Author: Kamile Yagci
Blog URL: https://kamileyagci.github.io/
In this study, I analyzed the 'SyriaTel Customer Churn' data. The SyriaTel is a telecommunication company. The purpose of the study is to predict whether a customer will ("soon") stop doing business with SyriaTel.
The telecommincation company, SyriaTel, hired me to analyze the Customer Churn data. The company wants to understand the customer's decision to discontinue their business with SyriaTel. The results of the analysis will be used make business decisions for improving the company finances.
This study will
- Search for the predictable pattern for customer decision on stop or continue doing business with SyriaTel
- Choose a model which will best identify the customers who will stop doing business with SyriaTel
I followed the following steps in this project:
- Data
- Load
- Scrub/Explore
- Model
- Pre-Process
- Evaulation Metrics
- Logictic Regression
- K-Nearest Neighbor
- Decision Trees
- Random Forest
- XGBoost
- Interpret
- Future work
I used SyriaTel Customer Churn data for this study. The data file is downloaded from Kaggle.

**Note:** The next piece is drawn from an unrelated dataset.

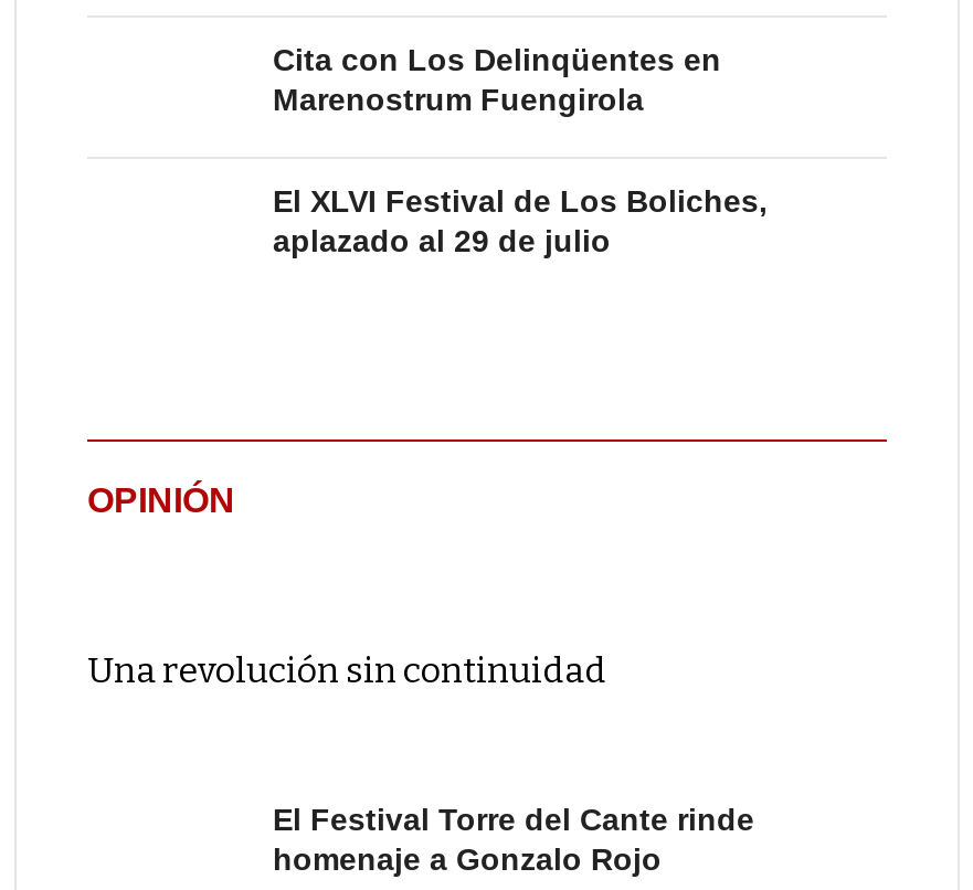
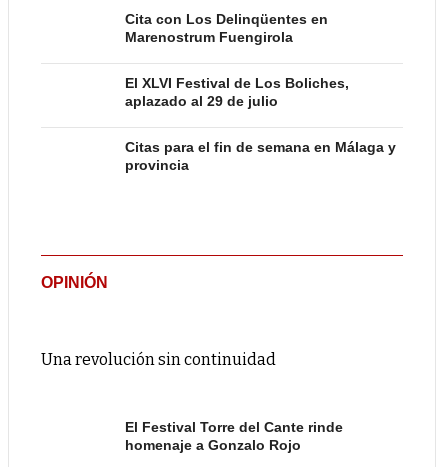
none -> [125,139,396,173] Citas para el fin de semana en Málaga y | provincia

The file name is 'bigml_59c28831336c6604c800002a.csv'.
Tha raw data has 3333 entries and 21 columns.
The column/variable names are:
- state
- account length
- area code
- phone number
- international plan
- voice mail plan
- number vmail messages
- total day minutes
- total day calls
- total day charge
- total eve minutes
- total eve calls
- total eve charge
- total night minutes
- total night calls
- total night charge
- total intl minutes
- total intl calls
- total intl charge
- customer service calls
- churn
The data doesn't have any missing values.
I removed the column 'phone number' from dataset. Most digits in the phone number are random, and it will not have much use in modeling. This variable will also be a problem in dummy variable creation, because each phone number value is unique.
The distribution of variables are shown below. Click on the plot to see them closer.
The target variable for this study is 'churn'. The rest of the variables in the dataset will be predictors.
'churn': activity of customers leaving the company and discarding the services offered
The scatter graphs for 'churn' vs predictors are shown below. Click on the plot to see them closer.
It is hard to recognize any patterns or correlation for 'churn' in these plots.
We will now look at the models to derive patterns and predictions.
In this study, we are trying to predict customer's decision on stopping the business with the company. The prediction will be True (1) or False (0). Therefore we will use binary classification model.
Before modeling, I divided the dataset into target data series (y) and predictor dataframe (X).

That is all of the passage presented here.